- PROBLEM TO WORK ON
In the data below, find every line that has the string "DRESSES", and copy it.

Data extracted from a collection

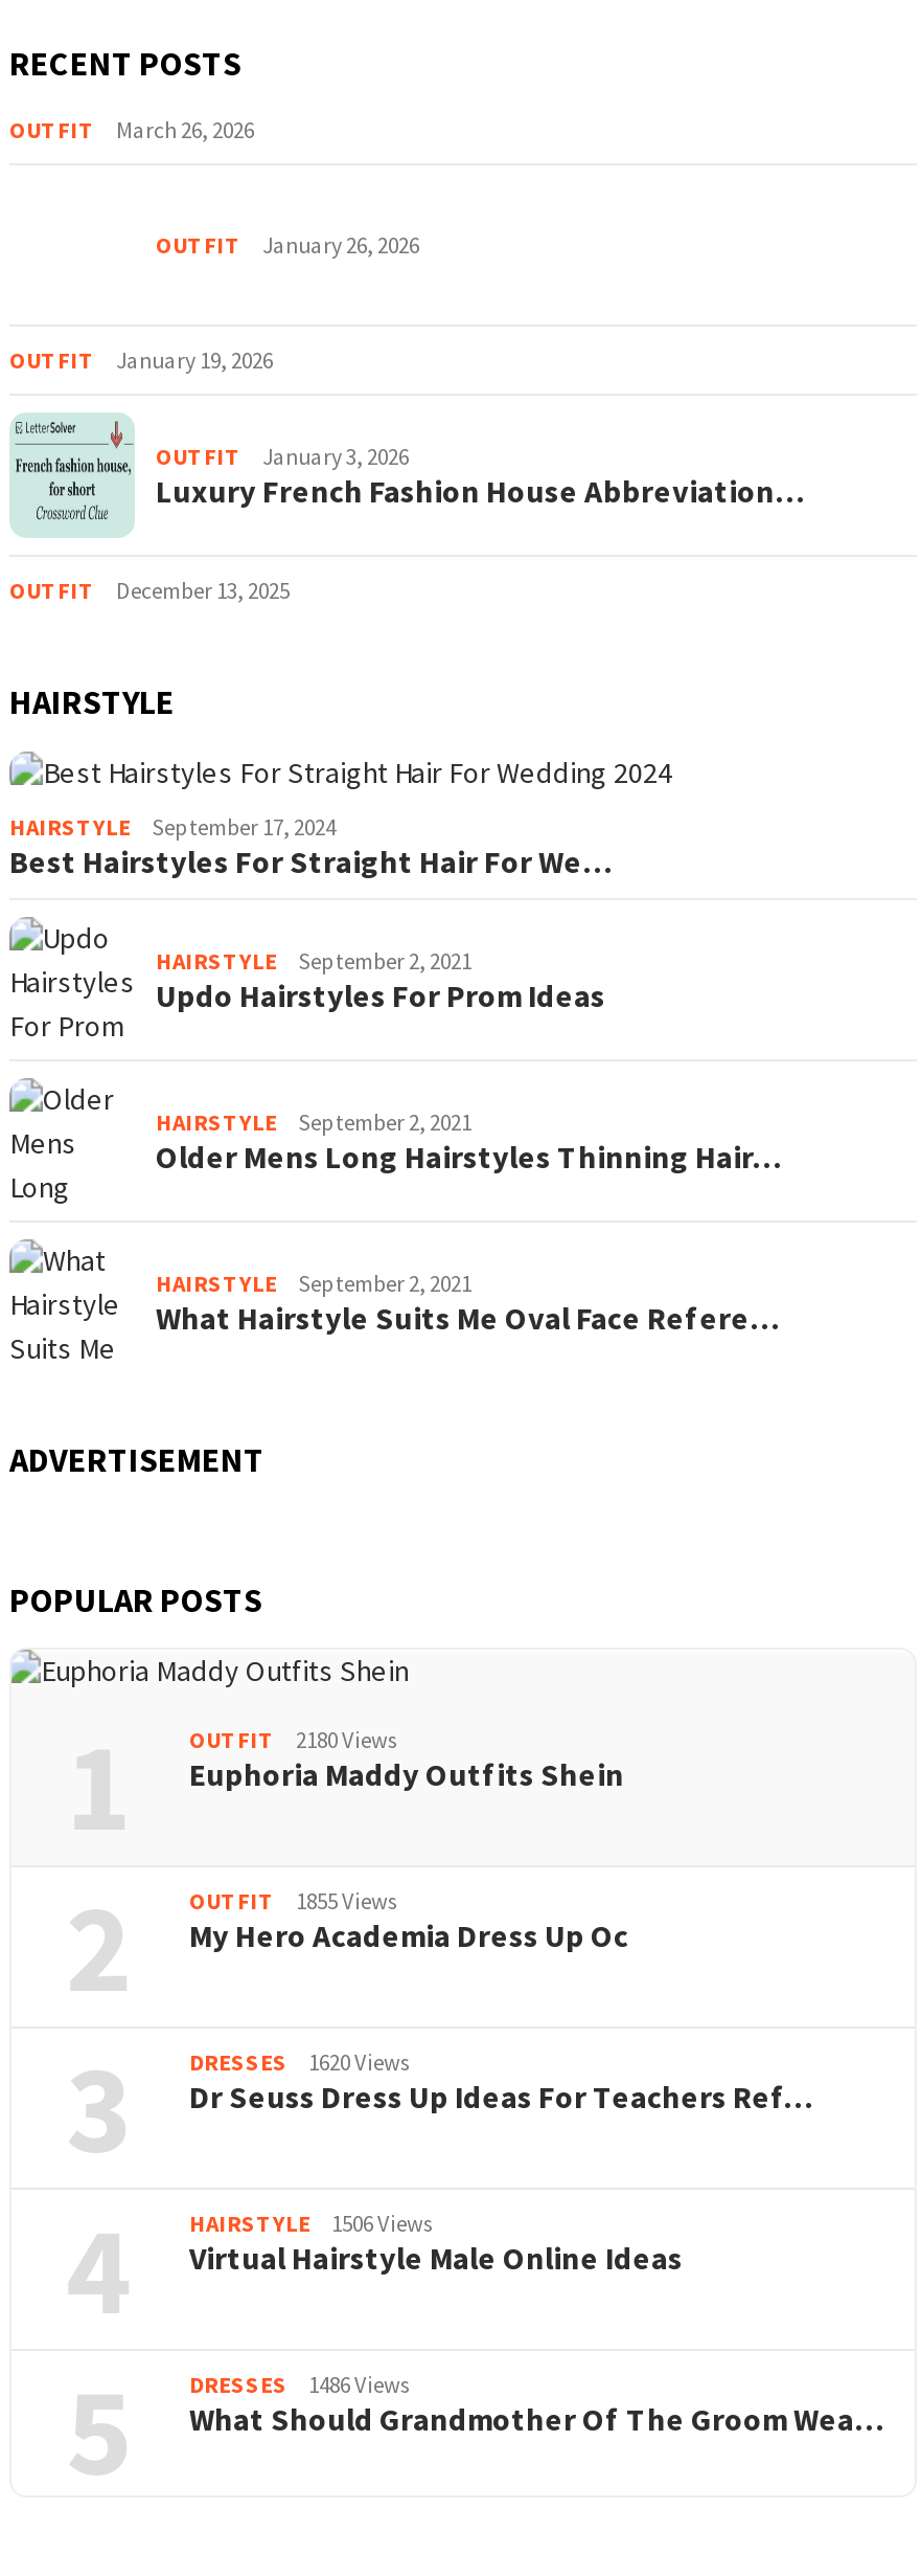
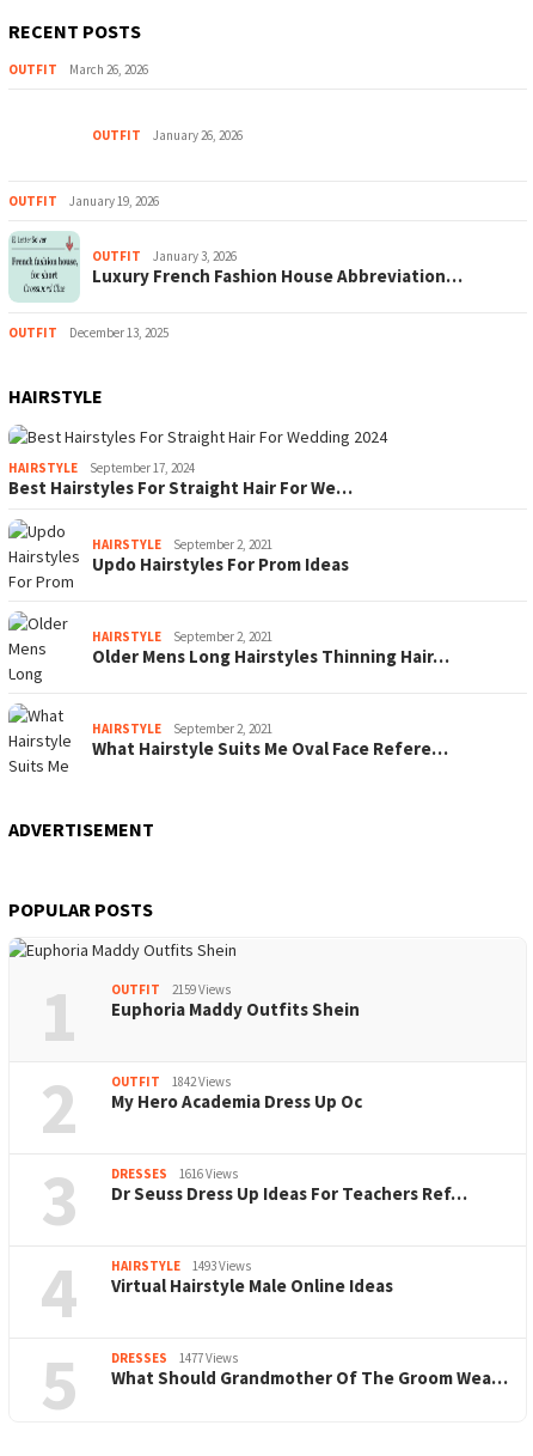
[189,1724,398,1753] OUTFIT 2180 Views -> [111,980,231,997] OUTFIT 2159 Views
[189,1885,398,1914] OUTFIT 1855 Views -> [111,1073,231,1089] OUTFIT 1842 Views
[189,2046,411,2076] DRESSES 1620 Views -> [111,1165,238,1181] DRESSES 1616 Views
[189,2208,434,2237] HAIRSTYLE 1506 Views -> [111,1257,251,1274] HAIRSTYLE 1493 Views
[189,2369,411,2398] DRESSES 1486 Views -> [111,1349,238,1366] DRESSES 1477 Views

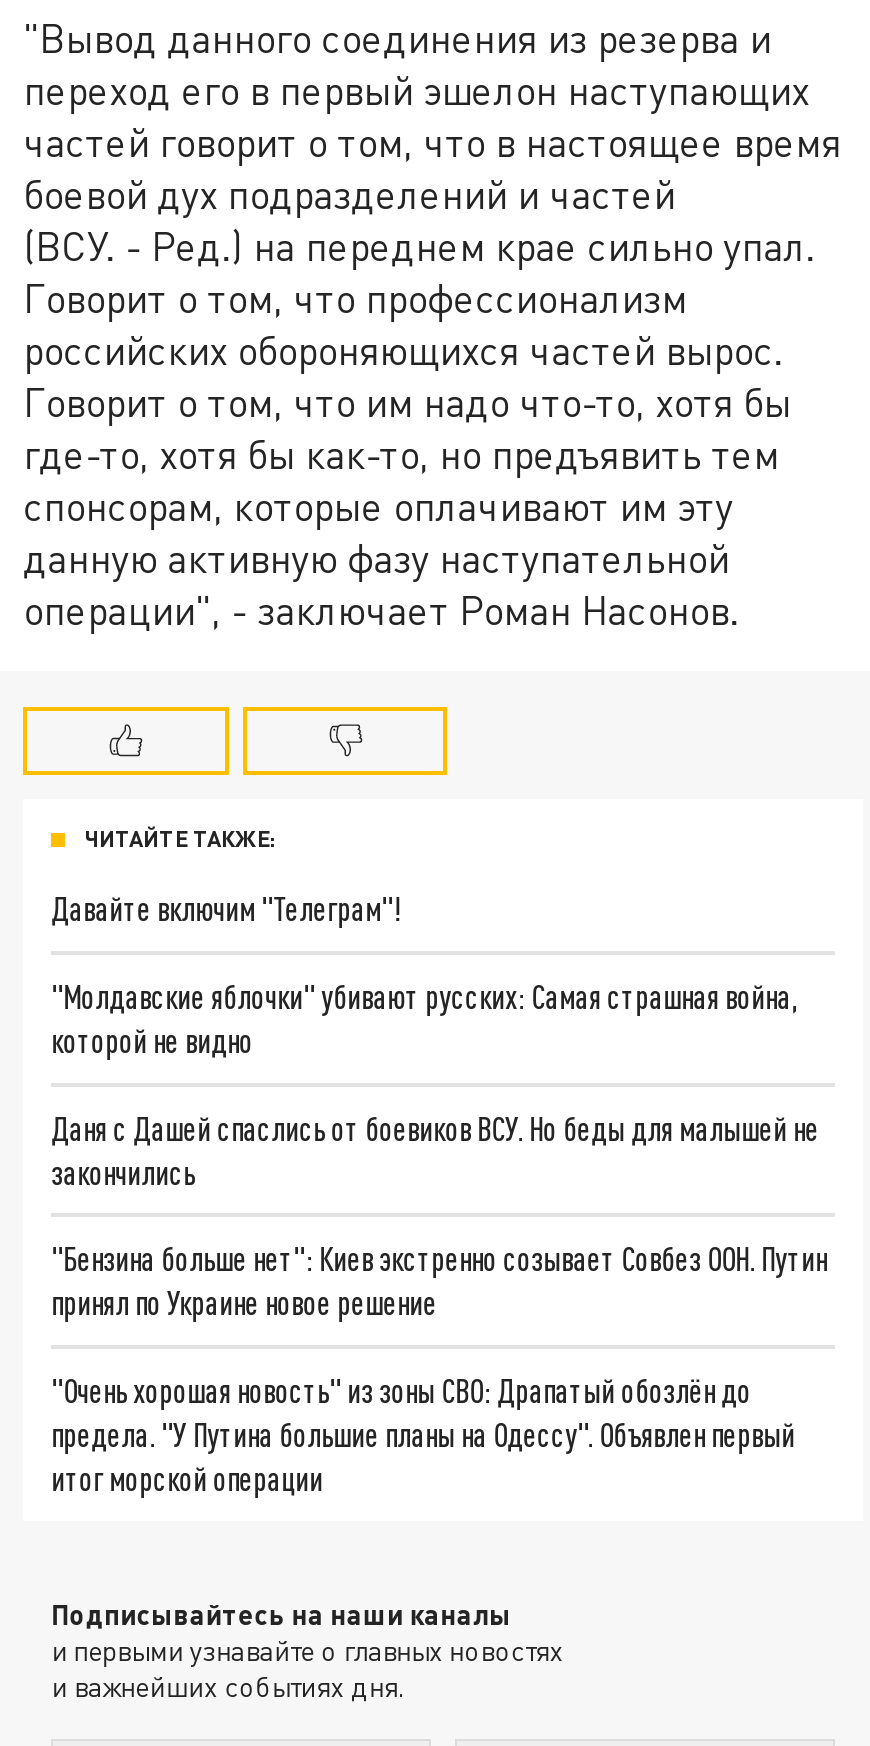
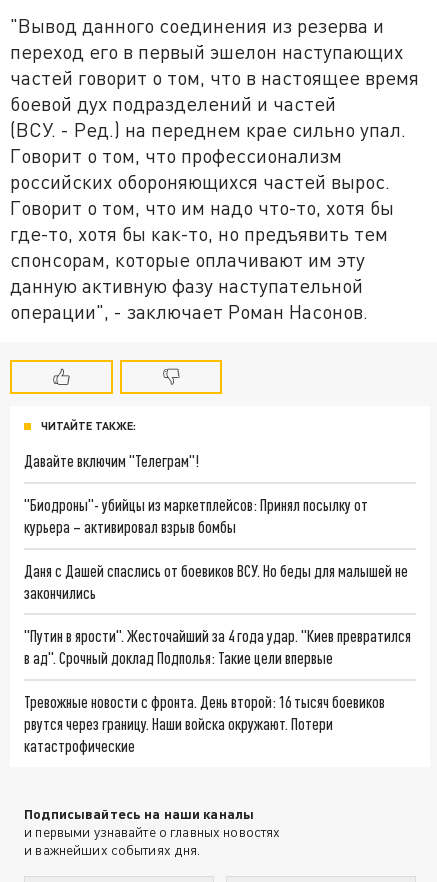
[51,977,797,1059] "Молдавские яблочки" убивают русских: Самая страшная война, | которой не видно -> [24,495,368,536] "Биодроны"- убийцы из маркетплейсов: Принял посылку от | курьера – активировал взрыв бомбы
[51,1240,827,1322] "Бензина больше нет": Киев экстренно созывает Совбез ООН. Путин | принял по Украине новое решение -> [24,626,411,667] "Путин в ярости". Жесточайший за 4 года удар. "Киев превратился | в ад". Срочный доклад Подполья: Такие цели впервые
[51,1371,795,1497] "Очень хорошая новость" из зоны СВО: Драпатый обозлён до | предела. "У Путина большие планы на Одессу". Объявлен первый | итог морской операции -> [24,692,385,755] Тревожные новости с фронта. День второй: 16 тысяч боевиков | рвутся через границу. Наши войска окружают. Потери | катастрофические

- REPLY TO THE TASK
[189,2046,411,2076] DRESSES 1620 Views -> [111,1165,238,1181] DRESSES 1616 Views
[189,2369,411,2398] DRESSES 1486 Views -> [111,1349,238,1366] DRESSES 1477 Views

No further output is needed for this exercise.